Та тихо улыбнулась и задумчиво погладила курчавые волосы сына. Ей, по-видимому, было не до него… Из-за светлых глаз сына она видела другие глаза, те, что глянули на нее с эшафота.
— А у нас скворец какой! Он Никона проклинает! — радовался Дюрдя Урусов, тоже обращаясь к Морозовой.
— А я, мама, Галича научу проклинать его! Вот хорошо будет! У Стрешневых собака, так та передними лапками по-никониански благословляет, — пояснил Ванюшка.
Морозова все молчала.
— Голубушка сестрица! — с жаром заговорила молодая Ртищева. — Я не виню Аввакума, он терпел многие гонения. А я виню стариц этих, дармоедок: старицы съели тебя, проглотили твою душу, отлучили тебя, что этого птенца, от нас… вон как кричат они там, и мы кричим: отдайте нам нашу галочку!
А галки, точно понимая, что об них идет речь, еще отчаяннее кричали и метались по переходам, как бы жалуясь: кому-то на жестоких людей.

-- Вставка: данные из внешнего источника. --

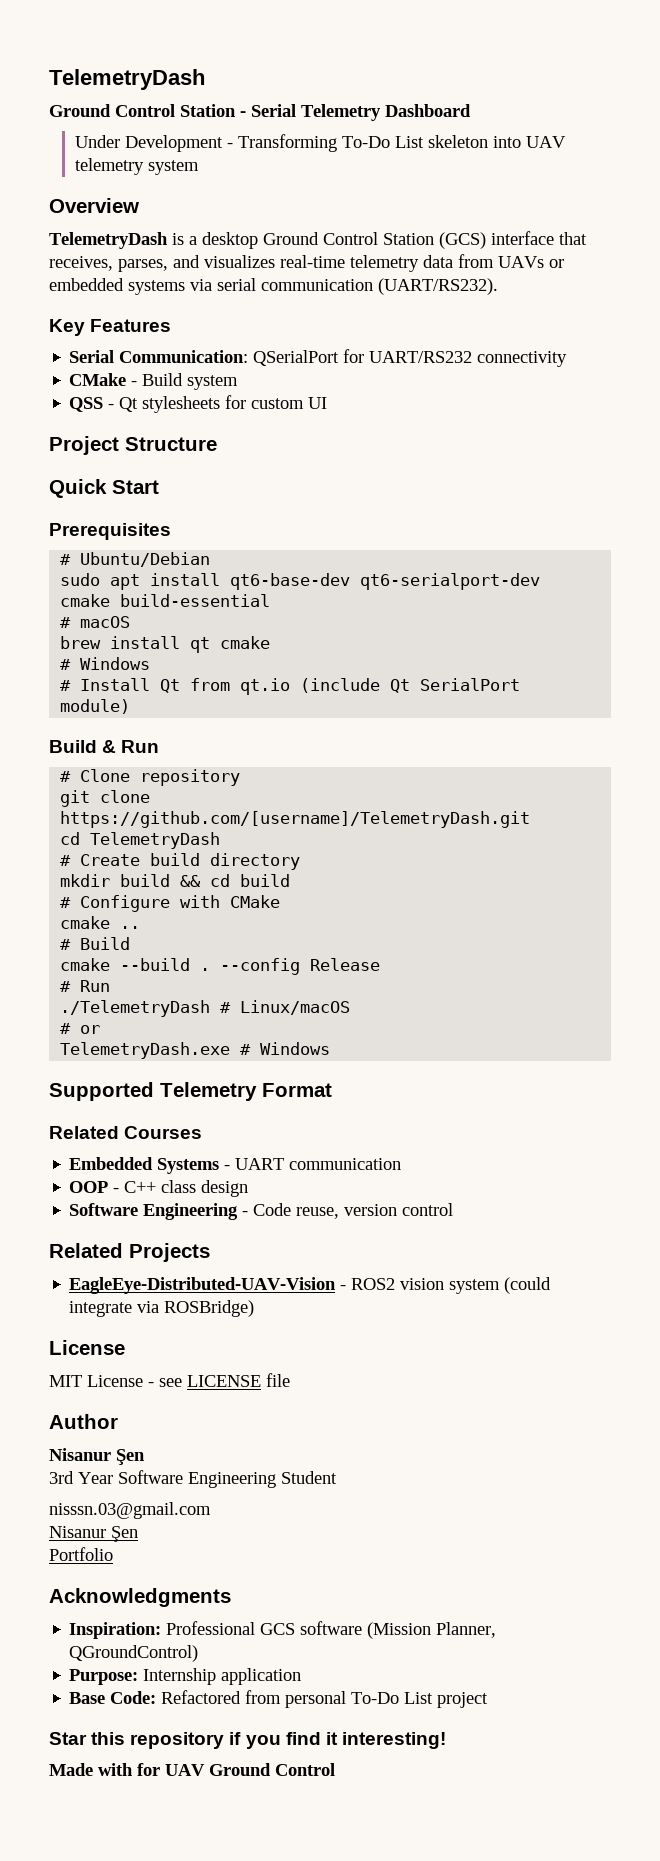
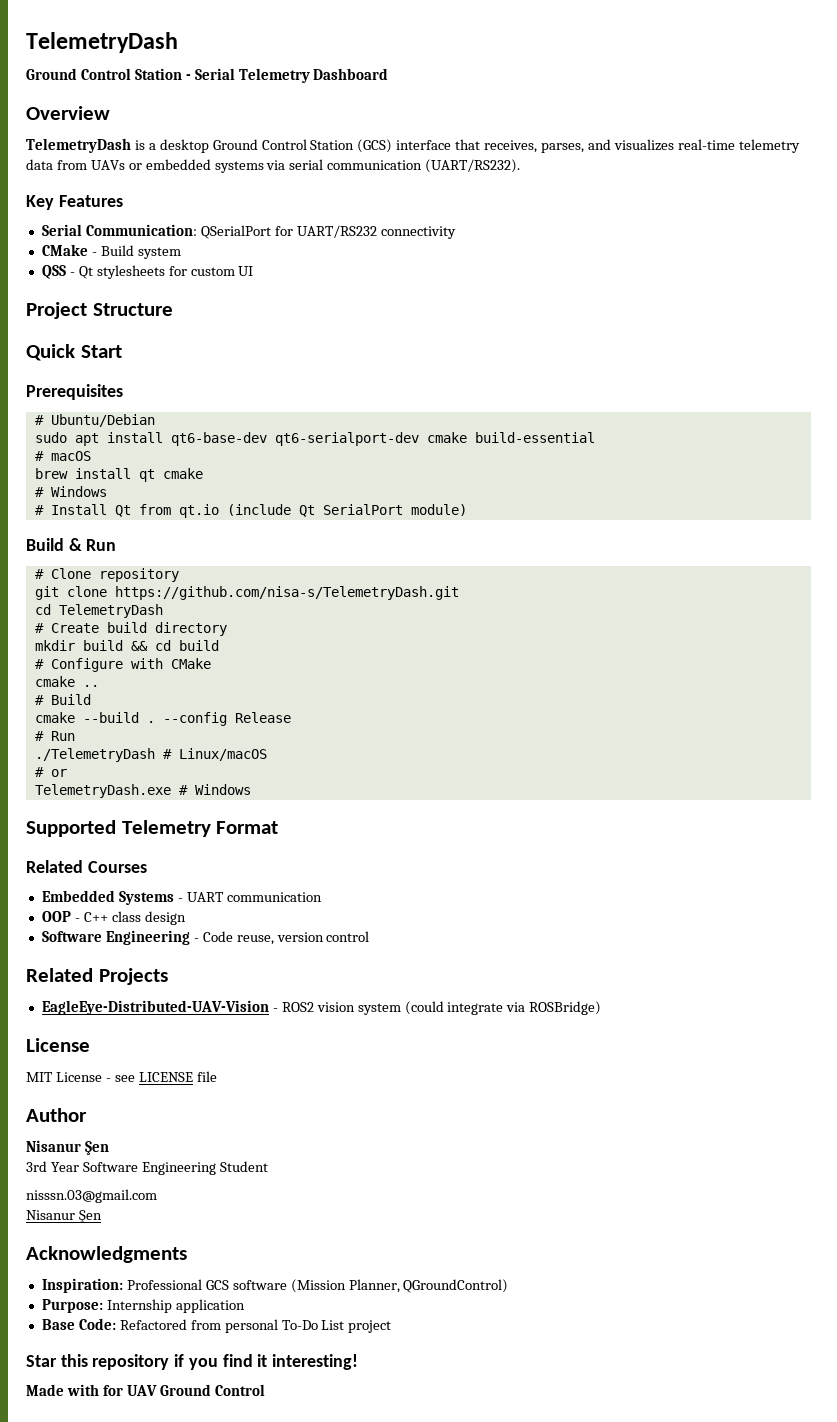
- Under Development - Transforming To-Do List skeleton into UAV telemetry system
- git clone https://github.com/[username]/TelemetryDash.git
+ git clone https://github.com/nisa-s/TelemetryDash.git
- Portfolio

— Голубушка! — продолжала молодая Ртищева. — Опамятуйся! Ты не токмо что нас презрела, но и об единородном своем сыночке не радишь. — И она указала на детей, которые сели около юродивого и показывали ему свою добычу… — Одно у тебя чадо милое, и от того твое сердце отстудили. Да еще чадо-то какое! Кто не дивится красоте его? Когда он спит, следовало бы тебе поставить над ним свечу чистейшего воску али зажечь невем каковою лампаду и зреть на доброту лица его и веселиться, что даровал тебе бог такое дорогое чадо. А ты во что его полагаешь… Ах, сестрица, сестрица! Пойми, великому государю ты не повинуешься, экое страшное дело! Вить если как-нибудь придет на тебя за твое прекословие огнепальная ярость царева и повелит он разграбить дом твой, тогда и сама испытаешь многие скорби, и сына своего сделаешь нищим по своему немилосердию… Погляди на него.
Дети вскрикнули в один голос: молодой галчонок, которого юный Морозов показывал юродивому, вырвался из его рук, взлетел на окно и исчез на переходах. Дети и юродивый все втроем бросились за окно.
— Ну что ж, Прокопьевна, что ты на ее слова молвишь? — спросил старый Ртищев, когда дочь его кончила. — Любишь ты сыночка?
Морозова выпрямилась. Ласковые, отчасти робкие и застенчивые глаза ее сверкнули. Сверкнули и глаза Акинфеи.
— Ах, дядюшка! — как бы с досадой воскликнула первая. — Люблю ли я сына? Видит бог, люблю и радею о том, что полезно телу и душе его. А чтобы мне из любви к сыну повредить душу свою или, сына своего жалеючи, отступить благочестия, сохрани меня сын божий от такова напрасного милования!